• **Source material**

^^^^

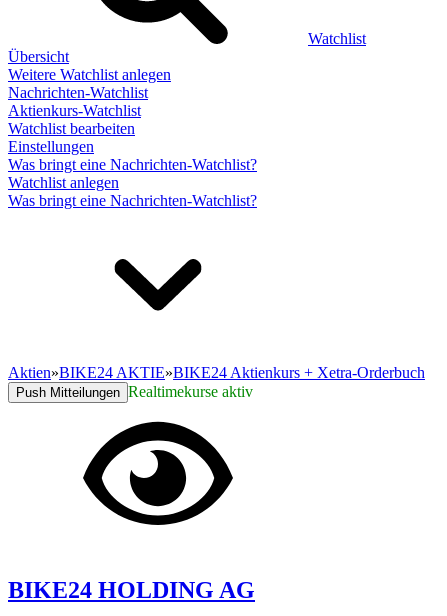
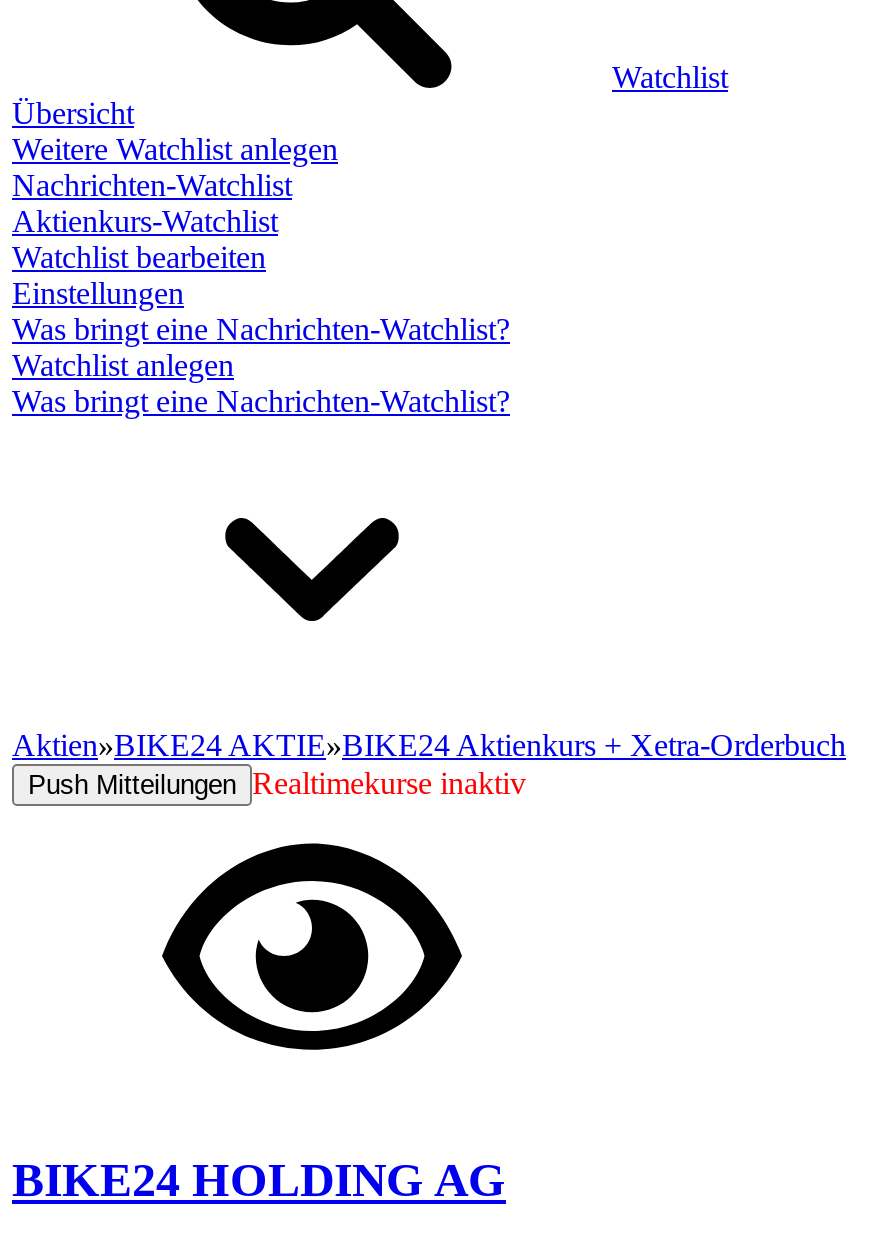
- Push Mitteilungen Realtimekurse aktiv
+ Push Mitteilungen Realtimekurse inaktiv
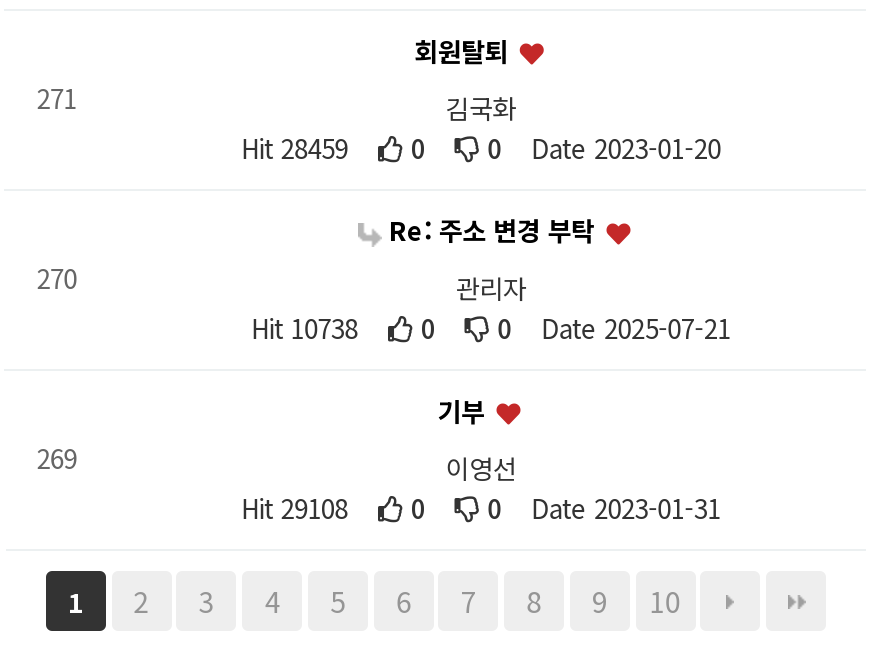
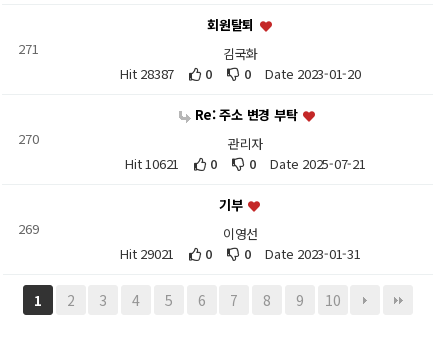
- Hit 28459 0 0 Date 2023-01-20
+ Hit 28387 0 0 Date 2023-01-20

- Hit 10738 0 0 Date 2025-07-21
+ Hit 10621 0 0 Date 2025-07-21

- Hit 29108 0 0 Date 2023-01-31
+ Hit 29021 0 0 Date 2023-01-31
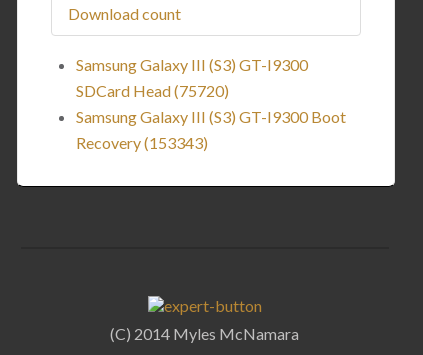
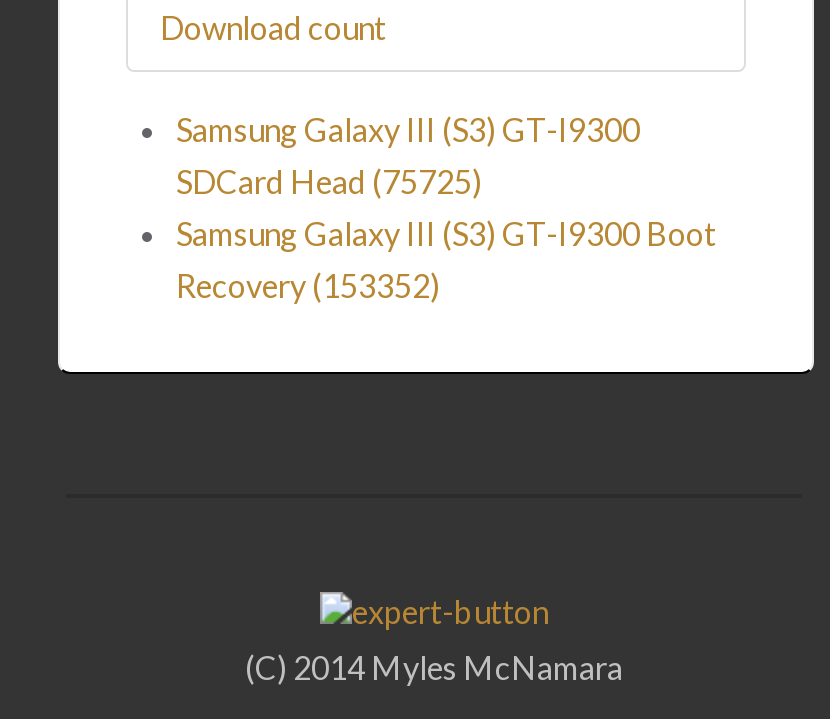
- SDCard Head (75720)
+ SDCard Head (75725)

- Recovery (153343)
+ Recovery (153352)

^^^^

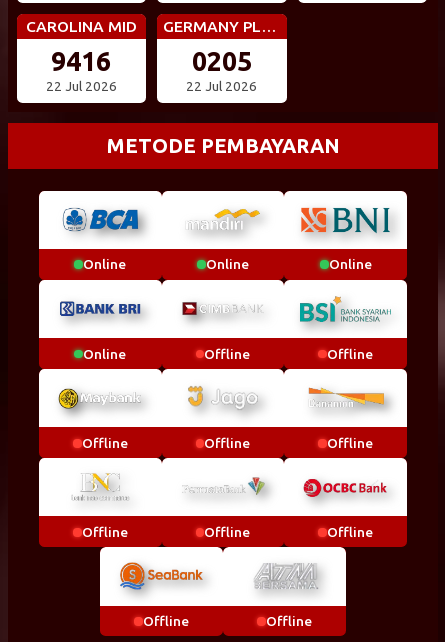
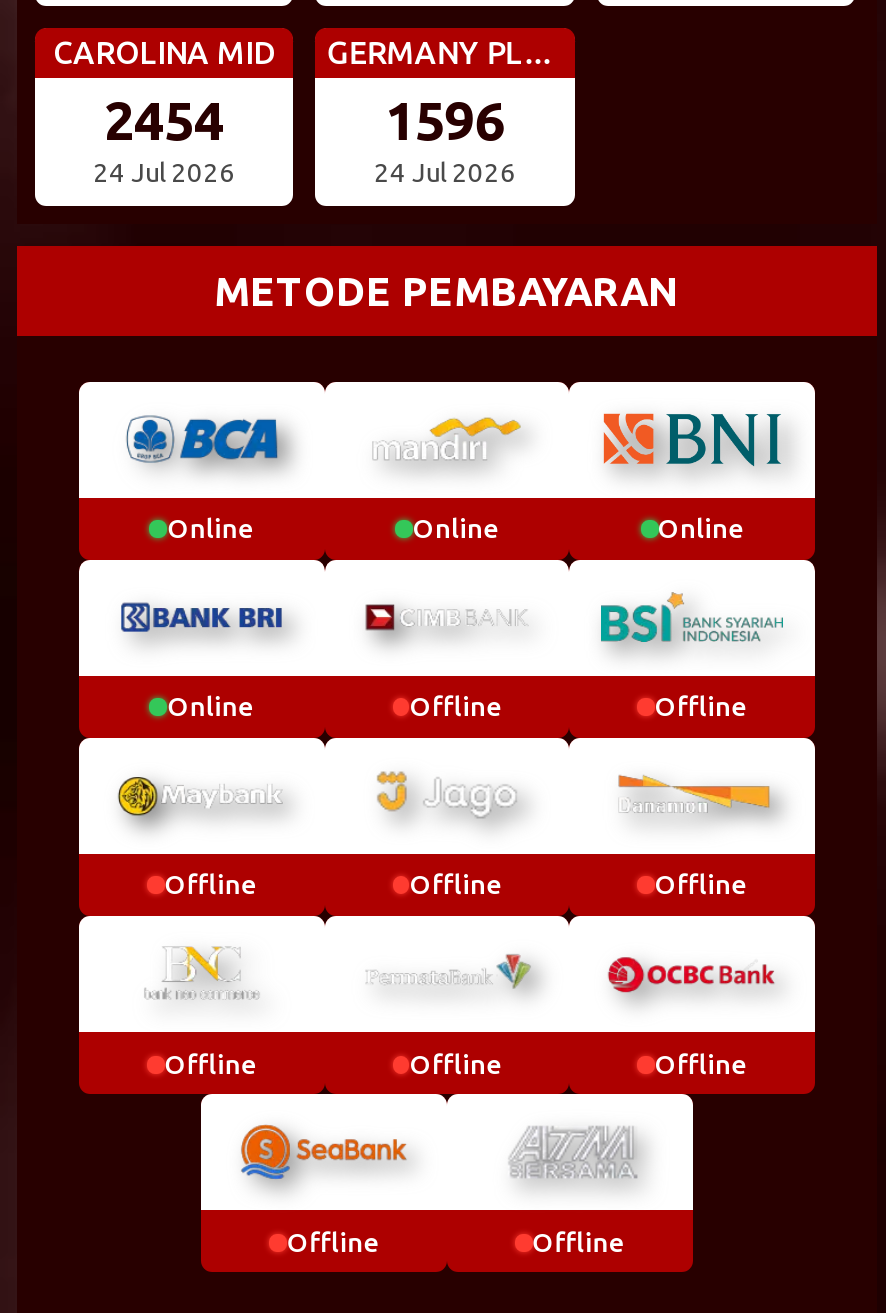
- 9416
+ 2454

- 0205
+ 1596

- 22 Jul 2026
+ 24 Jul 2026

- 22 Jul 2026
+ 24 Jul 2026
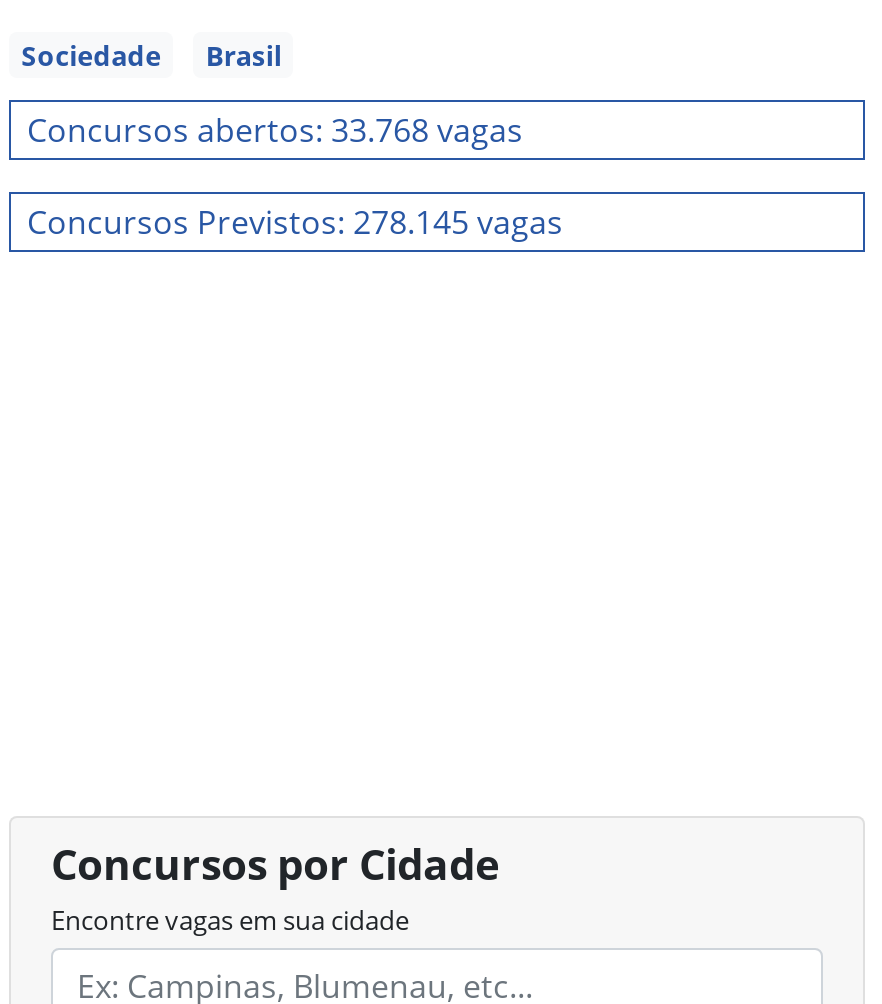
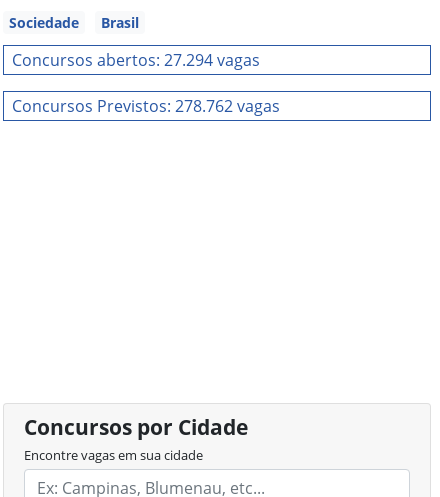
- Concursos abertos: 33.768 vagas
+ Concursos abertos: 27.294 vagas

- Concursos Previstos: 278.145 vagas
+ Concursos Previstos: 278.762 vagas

^^^^

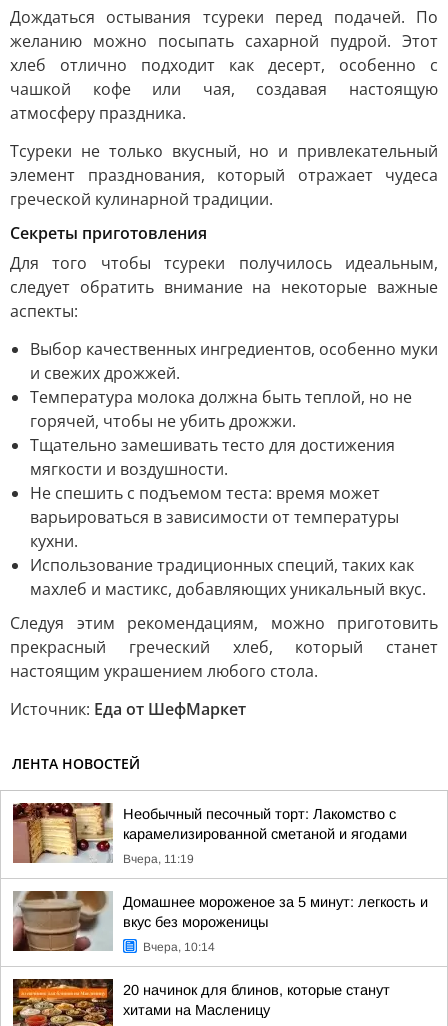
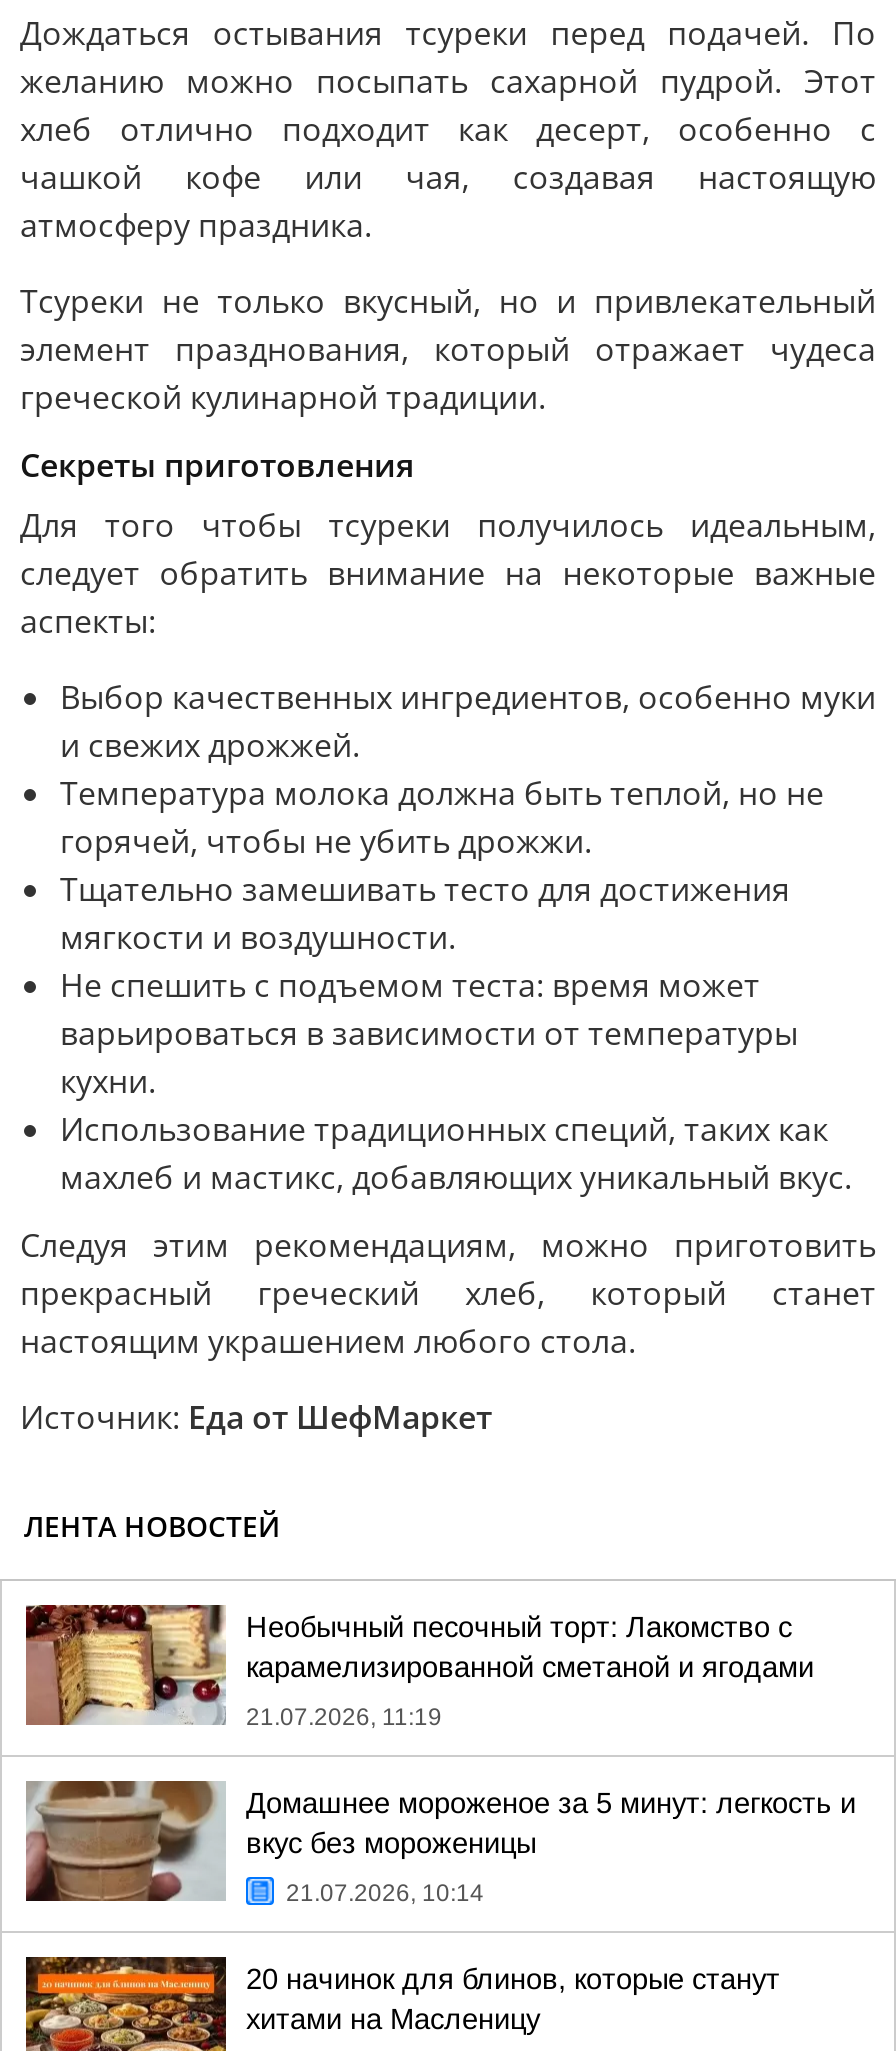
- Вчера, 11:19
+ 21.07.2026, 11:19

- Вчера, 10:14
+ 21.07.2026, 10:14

^^^^

Which lines of the entries above contain the word "vagas"? Copy each of them.

• **Expected answer**
- Concursos abertos: 33.768 vagas
+ Concursos abertos: 27.294 vagas
- Concursos Previstos: 278.145 vagas
+ Concursos Previstos: 278.762 vagas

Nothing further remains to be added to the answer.